Exercise directions
Transcribe the data underneath exactly. No images belong in your version.

─── Listed records ───

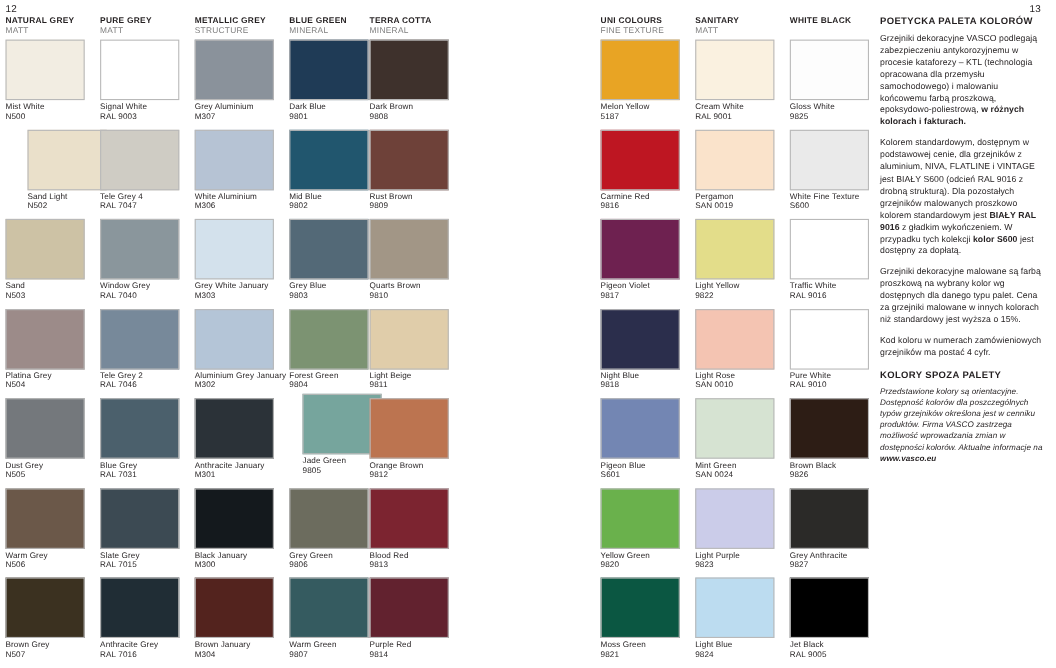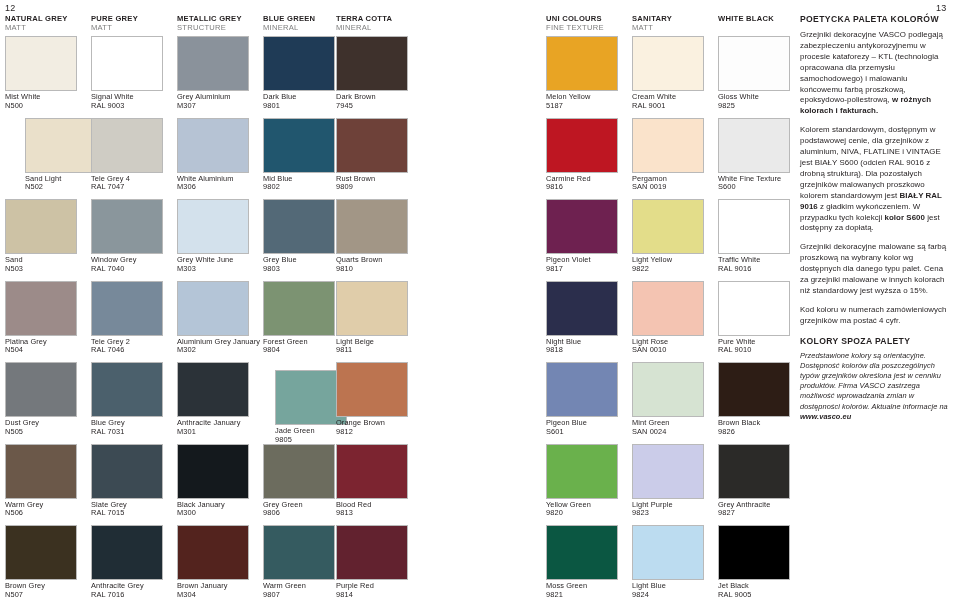--- a/index.html
+++ b/index.html
@@ -280,7 +280,7 @@
         </div>
         <div class="cell" style="top: 22px;">
           <div class="chip" style="background: rgb(62, 49, 44);"></div>
-          <div class="cap"><span>Dark Brown</span><span class="code">7945</span></div>
+          <div class="cap"><span>Dark Brown</span><span class="code">9808</span></div>
         </div>
         <div class="cell" style="top: 103.5px;">
           <div class="chip" style="background: rgb(110, 65, 57);"></div>

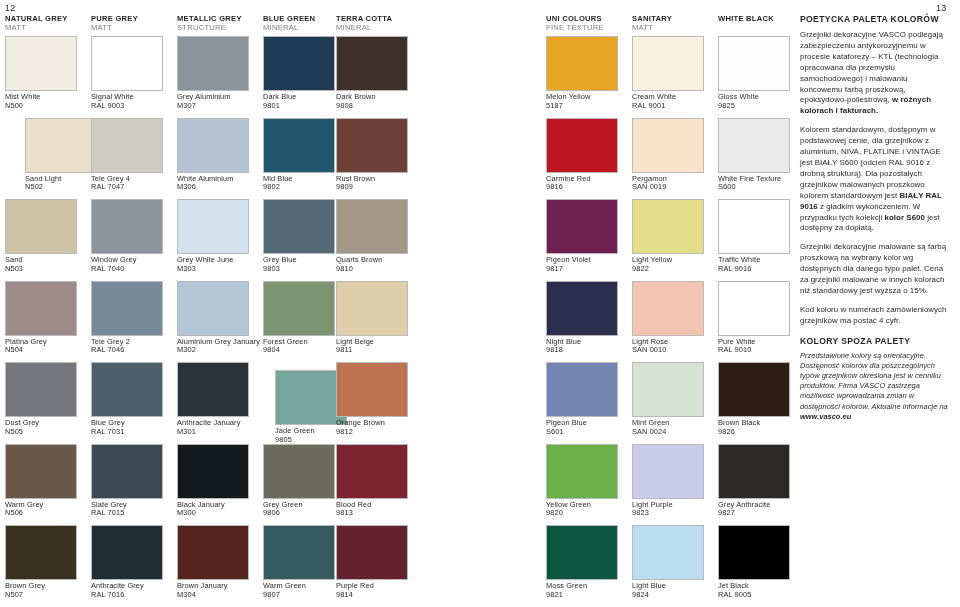--- a/index.html
+++ b/index.html
@@ -220,7 +220,7 @@
         </div>
         <div class="cell" style="top: 185px;">
           <div class="chip" style="background: rgb(211, 225, 236);"></div>
-          <div class="cap"><span>Grey White June</span><span class="code">M303</span></div>
+          <div class="cap"><span>Grey White January</span><span class="code">M303</span></div>
         </div>
         <div class="cell" style="top: 266.5px;">
           <div class="chip" style="background: rgb(180, 197, 215);"></div>

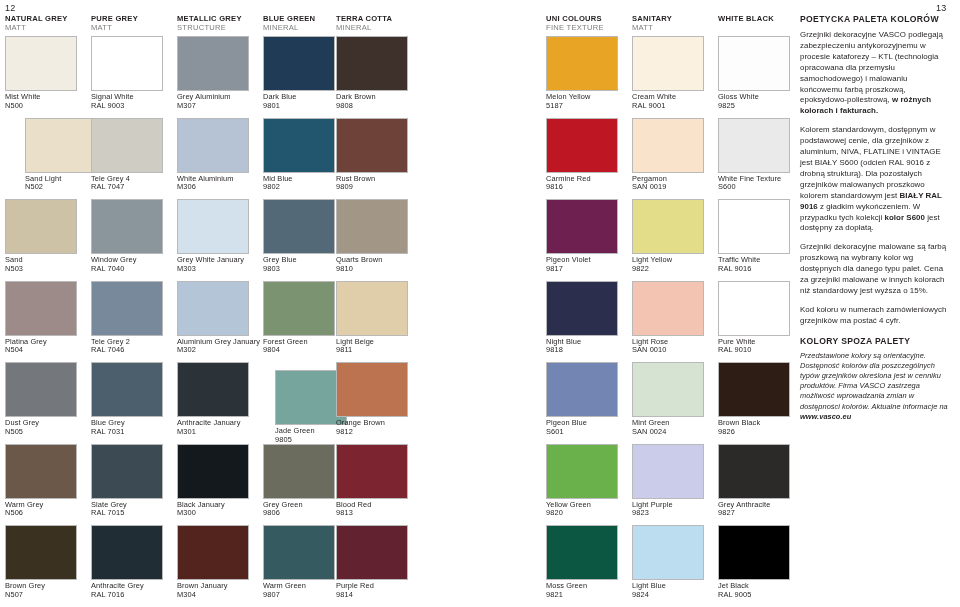--- a/index.html
+++ b/index.html
@@ -260,7 +260,7 @@
           <div class="chip" style="background: rgb(124, 147, 114);"></div>
           <div class="cap"><span>Forest Green</span><span class="code">9804</span></div>
         </div>
-        <div class="cell" style="top: 356px; padding-left: 12px;">
+        <div class="cell" style="top: 344px; padding-left: 12px;">
           <div class="chip" style="background: rgb(118, 165, 157);"></div>
           <div class="cap"><span>Jade Green</span><span class="code">9805</span></div>
         </div>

───

Solution to this task
--- a/index.html
+++ b/index.html
@@ -280,7 +280,7 @@
         </div>
         <div class="cell" style="top: 22px;">
           <div class="chip" style="background: rgb(62, 49, 44);"></div>
-          <div class="cap"><span>Dark Brown</span><span class="code">7945</span></div>
+          <div class="cap"><span>Dark Brown</span><span class="code">9808</span></div>
         </div>
         <div class="cell" style="top: 103.5px;">
           <div class="chip" style="background: rgb(110, 65, 57);"></div>

--- a/index.html
+++ b/index.html
@@ -220,7 +220,7 @@
         </div>
         <div class="cell" style="top: 185px;">
           <div class="chip" style="background: rgb(211, 225, 236);"></div>
-          <div class="cap"><span>Grey White June</span><span class="code">M303</span></div>
+          <div class="cap"><span>Grey White January</span><span class="code">M303</span></div>
         </div>
         <div class="cell" style="top: 266.5px;">
           <div class="chip" style="background: rgb(180, 197, 215);"></div>

--- a/index.html
+++ b/index.html
@@ -260,7 +260,7 @@
           <div class="chip" style="background: rgb(124, 147, 114);"></div>
           <div class="cap"><span>Forest Green</span><span class="code">9804</span></div>
         </div>
-        <div class="cell" style="top: 356px; padding-left: 12px;">
+        <div class="cell" style="top: 344px; padding-left: 12px;">
           <div class="chip" style="background: rgb(118, 165, 157);"></div>
           <div class="cap"><span>Jade Green</span><span class="code">9805</span></div>
         </div>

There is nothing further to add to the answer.